"Hello?" I responded.
"Hello." Then conversation erupted intended not for me but a voice at the end of the cellphone. A woman two stalls down in the airport terminal bathroom ignored my friendly greeting.
Did I feel foolish? Yes. I did. Very much so. You idiot, she's talking on her cell phone. However, in the seconds before I realized my neighbor was not speaking to me I became excited. Hopeful. Allow me to explain.
Several years ago I entered a bathroom stall in a beach park. I entered feeling fine but realized in short order I had a very sick stomach. My husband stood by outside the door with nary a clue that his wife could not leave the humble abode lest hold her head up without the help of her hands because of an unrelenting dizzy spell.
I had hoped in those interminable moments (which turned into just short of an hour) for someone to enter the bathroom and ask, "Are you okay?" No doubt, anyone entering could hear my sighs let alone smell my dilemma (sorry). However, my pride kept me from asking for help. The stall doors slammed open and shut, open shut, slam, click and lock. Water hit porcelain as the paper towel machine repeatedly creaked as women in bare feet, women in flip flops, women with children in bare feet, women with children in flip flops entered and exited. You get the idea. Other than the stall door movements, bathroom noises and foot traffic, I sat and suffered in silence.
After I was able to once again place my feet on terrafirma, splash my perspiration-drenched face in cold water and exit the bathroom, I made a vow. Not just to myself (that would be too easy to get out of as I often lie to myself) but to God. God, if ever I hear a woman in a stall that even remotely sounds like she needs help I am going to ask her if she is alright and ask, "Do you need help?"
I thought nothing again of that promise - that is until the bathroom in the airport terminal.
Back to that day. After my first response to "Hello," I waited expectantly for a response. Maybe this was the day that the Lord would use me to bring comfort to someone who was in need. When I realized this woman was not talking to me but was talking on a cellphone, I felt foolish and slightly disappointed but was reminded that I was only responsible to be available. What God does after my obedience is His business.
Who doesn't know the story of the Good Samaritan in Luke 10:25-37? In this parable Jesus tells the people basically (I am paraphrasing) to love the Lord with all your heart and love your neighbor as yourself." So a man asks, "Who is my neighbor?" And in Jesus-fashion (love it) Jesus tells a parable (a story with a lesson to demonstrate an important Truth) about the Good Samaritan.
I challenge you to read the parable and come on back. Do it now. Why not?

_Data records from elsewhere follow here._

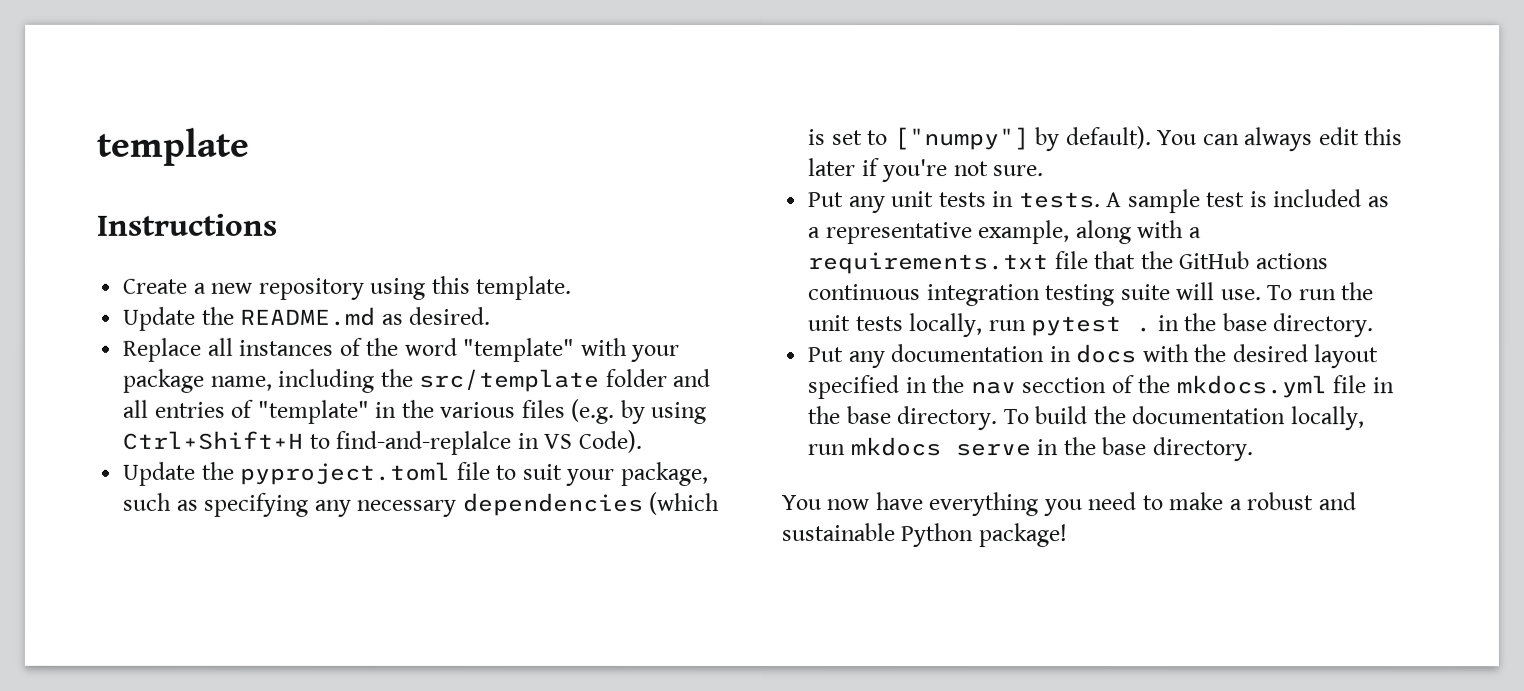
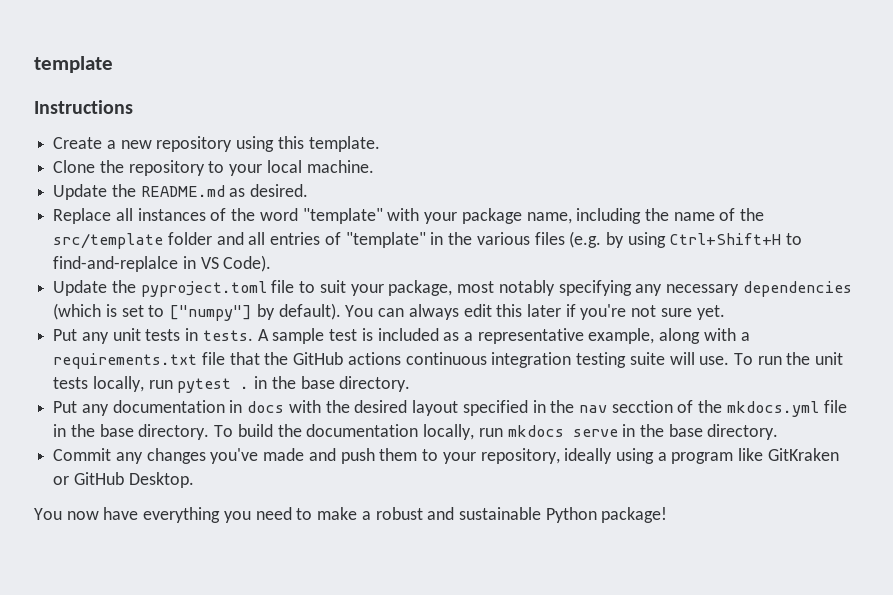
+ Clone the repository to your local machine.
- Replace all instances of the word "template" with your package name, including the src/template folder and all entries of "template" in the various files (e.g. by using Ctrl+Shift+H to find-and-replalce in VS Code).
+ Replace all instances of the word "template" with your package name, including the name of the src/template folder and all entries of "template" in the various files (e.g. by using Ctrl+Shift+H to find-and-replalce in VS Code).
- Update the pyproject.toml file to suit your package, such as specifying any necessary dependencies (which is set to ["numpy"] by default).
+ Update the pyproject.toml file to suit your package, most notably specifying any necessary dependencies (which is set to ["numpy"] by default).
- You can always edit this later if you're not sure.
+ You can always edit this later if you're not sure yet.
+ Commit any changes you've made and push them to your repository, ideally using a program like GitKraken or GitHub Desktop.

It did not matter who the man was in need of help. The man was in need. Period. And because of who the passersby were and who the man in need was, the man was ignored. The story of the Good Samaritan dispels the lie that some of us are more important that others. We are all important to God!! See this website for a breath of fresh air....

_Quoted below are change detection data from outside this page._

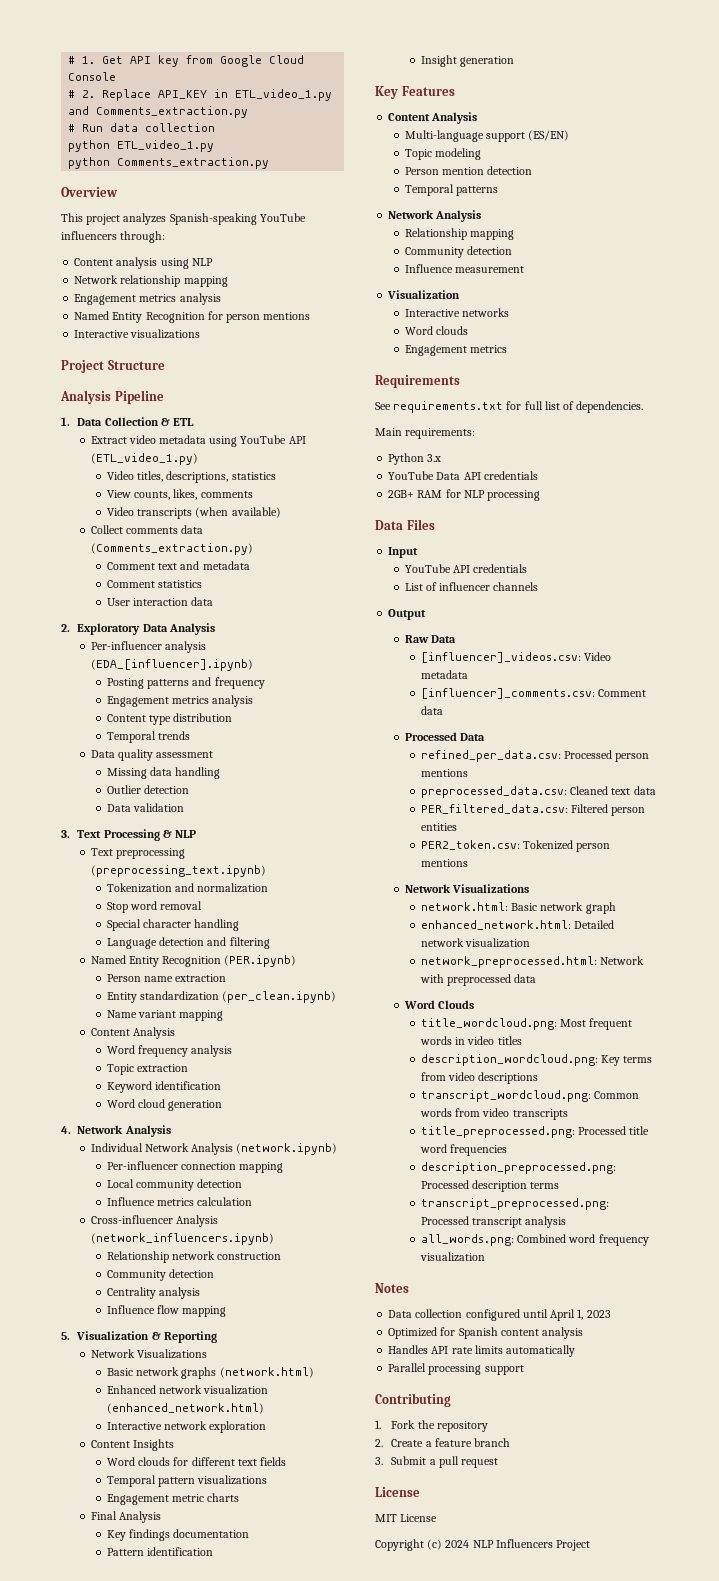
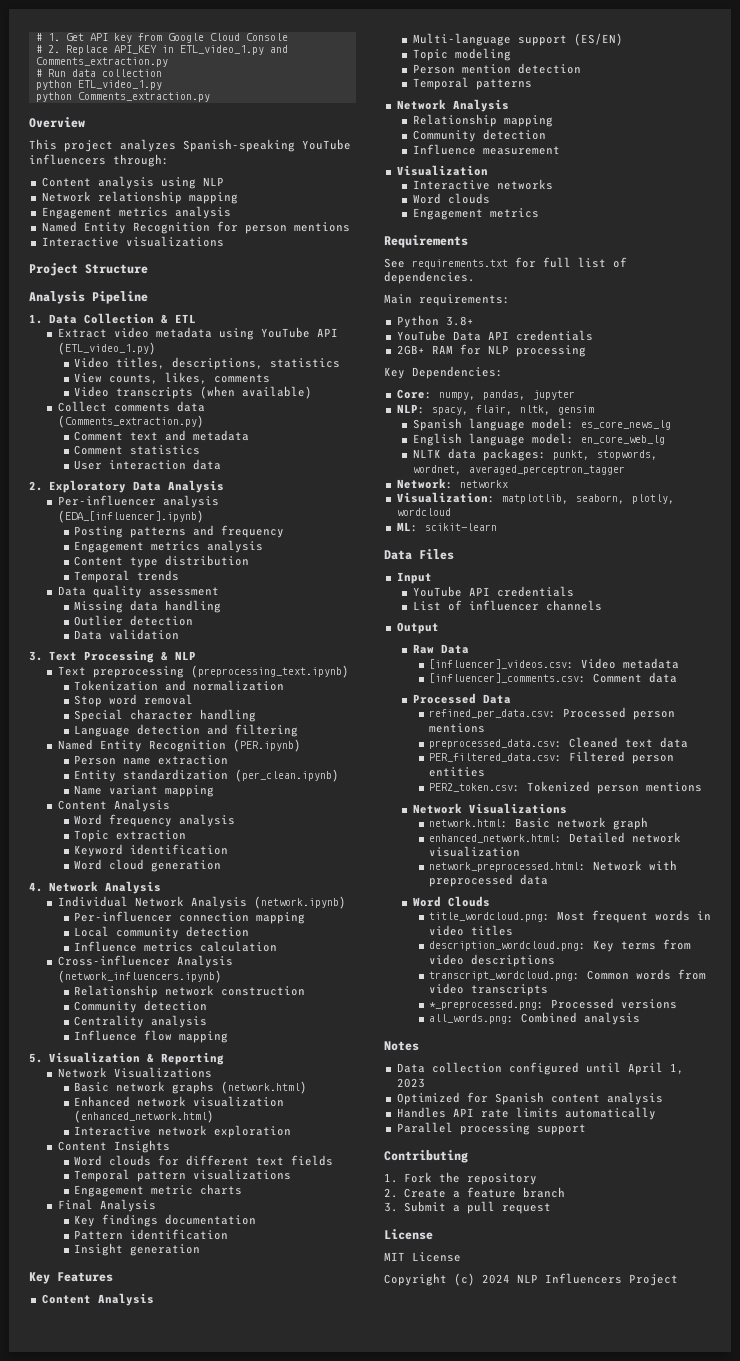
- Python 3.x
+ Python 3.8+
+ Key Dependencies:
+ Core: numpy, pandas, jupyter
+ NLP: spacy, flair, nltk, gensim
+ Spanish language model: es_core_news_lg
+ English language model: en_core_web_lg
+ NLTK data packages: punkt, stopwords, wordnet, averaged_perceptron_tagger
+ Network: networkx
+ Visualization: matplotlib, seaborn, plotly, wordcloud
+ ML: scikit-learn
- title_preprocessed.png: Processed title word frequencies
- description_preprocessed.png: Processed description terms
- transcript_preprocessed.png: Processed transcript analysis
+ *_preprocessed.png: Processed versions
- all_words.png: Combined word frequency visualization
+ all_words.png: Combined analysis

In the story of the Good Samaritan the man in need was not overtly asking for help (he was half dead). I wonder how the story would have been different if he was able to ask for help. In my case, I was able to ask for help and failed to ask because of my pride. If I had let my husband know that I was in pain, he may not have been able to help me at that time, but at least he would have known what was taking me so long and could have prayed for me outside the door as I endured wrenching stomach cramps. But I did not ask so I did not receive.
Oh God that we all learn to ask for help, to trust that You will send the Good Samaritan to us so that we do not have to suffer in silence. Lord, impress upon Your children - to be servants for You no matter where our feet take us and not just walk on by because of convenience or because we refuse to believe Jesus's definition of "neighbor" as "anyone we happen to come in contact with."
Thank you Lord for that woman being in the airport terminal that day in that stall. I thank you that she was not in pain but just enjoying a conversation with a friend. Bless her now. I pray she knows that whenever and wherever she is when she speaks Hello to You that You will respond, "Hello. How are you? What can I do for you today?"
Thank you for the Good Samaritan and for reminding us that You will give us those opportunities to help and be helped as long as we are open to making friends in the least expected places!